Again I had intended to eat at the hostel to save money, but rather than just a cup of tea at Barters books in Alnwick the word Northumberland speciality grabbed me and I thoroughly enjoyed their version of rarebit.   But as a result I did not need breakfast as I headed out across country on a very scenic bus route to Cragside, the first house to have electricity installed in the UK.   I have seen this place on TV so often and everyone who has visited said it was wonderful and it is, especially in rhondodendron season, but it is problematic, the guy who owned it was an arms dealer,  and now even his plants would be controversial but it is a magnificent place.  I do not often get to visit stately homes and in a few days I managed a castle and one magnates home and several lovely meals out and two art galleries. Result.   And most importantly caught up with some lovely people - friends and family and cemented the joy I get from spending time up north. 



I booked only one room via Booking.com and all this was before I was locked into a battle with them about my missing holiday and the mental trauma of thinking I had, then hadn't, then had booked something with them.   The battle is ongoing.   I have somehow landed up with two accounts with them They have consistently failed to help me address this problem.  They keep asking hotels to refund me money because I missed my holiday, which I have never asked them to do and say it is nothing to do with them even though it is the platform I have a problem with. However, the fact that I have not been able to access my full hotmail  account for over a year has not helped. I have spent so many hours trying to resolve that one. I know I am not alone with such difficulties. 


Election called the night I was in Stirling hotel. 

Sunday, 12 May 2024

Happy times and sad news.

Lovely weekend enjoying some sunshine, searching for the Northern lights and just going where the wind took us on a lovely romantic break in North Norfolk.  I tried crab for the first time in about 30 years, hidden behind cheese it was fine,  at midnight I almost fell in a bunker whilst out trying to find somewhere dark to look for the northern lights and prior to that we had watched a barrage of strobe effects that could have been the northern lights but were in fact the fun and games of the last hour or so of Eurovision.  What with that and a nice swim, great food, lovely hotel, and the discovery of a local animal rescue shelter we packed a lot into a short break.  

Shanties at the RNLI musuem


Sad news en route, about the death of the poet and campaigner Hubert Moore.
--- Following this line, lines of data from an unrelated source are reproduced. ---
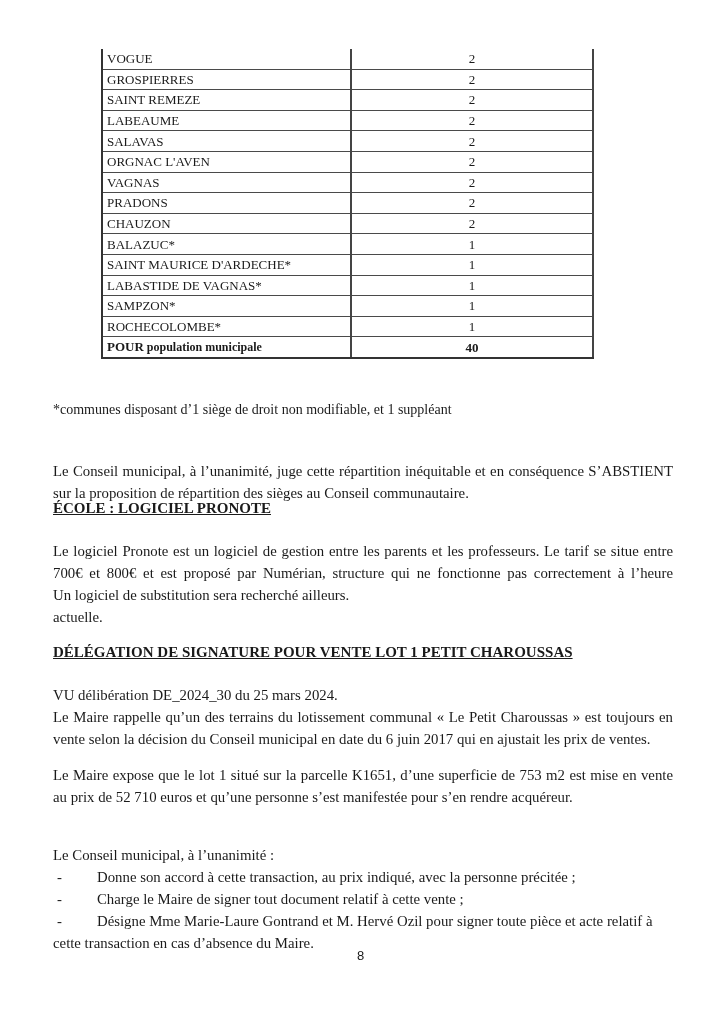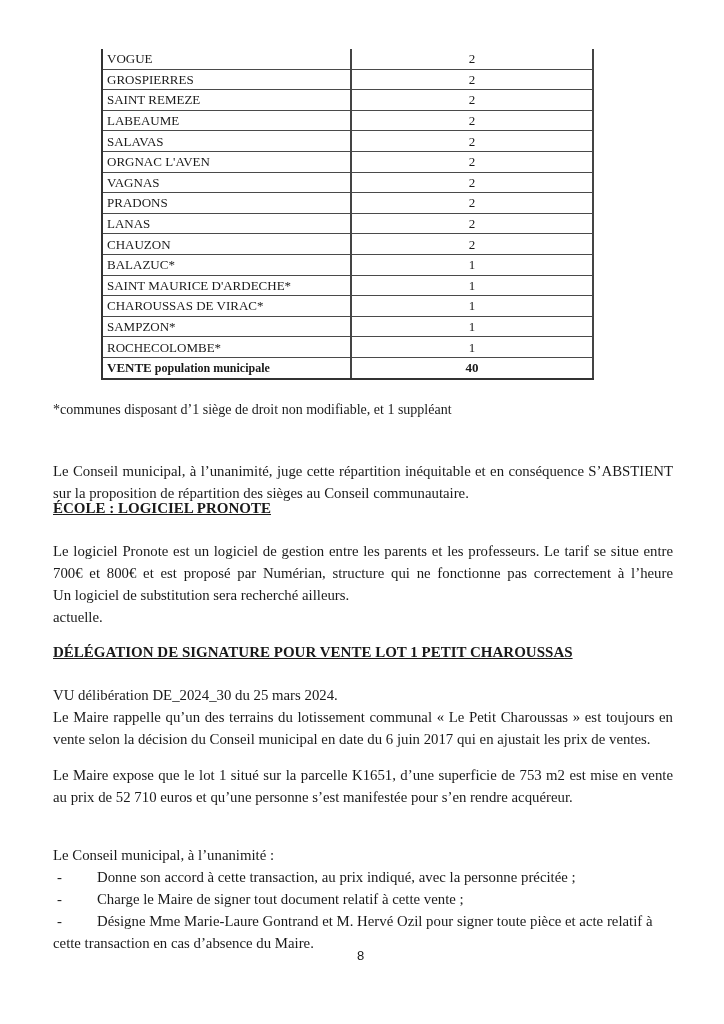--- a/index.html
+++ b/index.html
@@ -68,49 +68,45 @@
         </tr>
         <tr>
           <td class="name">VAGNAS</td>
           <td class="val">2</td>
         </tr>
         <tr>
           <td class="name">PRADONS</td>
           <td class="val">2</td>
         </tr>
         <tr>
-          <td class="name">LANAS</td>
-          <td class="val">2</td>
-        </tr>
-        <tr>
           <td class="name">CHAUZON</td>
           <td class="val">2</td>
         </tr>
         <tr>
           <td class="name">BALAZUC*</td>
           <td class="val">1</td>
         </tr>
         <tr>
           <td class="name">SAINT MAURICE D'ARDECHE*</td>
           <td class="val">1</td>
         </tr>
         <tr>
-          <td class="name">CHAROUSSAS DE VIRAC*</td>
+          <td class="name">LABASTIDE DE VAGNAS*</td>
           <td class="val">1</td>
         </tr>
         <tr>
           <td class="name">SAMPZON*</td>
           <td class="val">1</td>
         </tr>
         <tr>
           <td class="name">ROCHECOLOMBE*</td>
           <td class="val">1</td>
         </tr>
         <tr class="total">
-      <td class="name"><span>VENTE</span><span class="small"> population municipale</span></td>
+      <td class="name"><span>POUR</span><span class="small"> population municipale</span></td>
       <td class="val">40</td>
     </tr>
       </tbody>
     <tbody>
   </tbody>
     </table>
 
   <div class="footnote">*communes disposant d’1 siège de droit non modifiable, et 1 suppléant</div>
 
   <div class="p" style="top:444px;margin-top:16px;">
Hubert wrote gentle, spare, humourous and incredibly perceptive poetry, often on the horrors of life e.g. on torture, through a unique lens reflecting on the differences within the parallel lives being lived on earth. A good, gentle soul, with a fierce anger about injustices.  




 And sad times for a young boy who was spotted inconsolate that his beloved THS had lost the women's FA cup today. Take that Joey Barton. Things have changed in the world of football.

Friday, 3 May 2024

Out at the count, not out for the count

The


BBC give us credit for reducing the Tory lead in the local elections, which cheered us up after not improving on our third places in most wards in Broxbourne.  The local election agent has lost tons of weight deliberately, not from the amount of work he has done to get the vote out which  has been tremendous, but after all that effort it was deflating not to have progressed further however four years on we are still in there, talking with the press, being referenced on TV and I think adding to the story of politics in Broxbourne and certainly making the Tories work harder.  

Receiving the results for the key ward.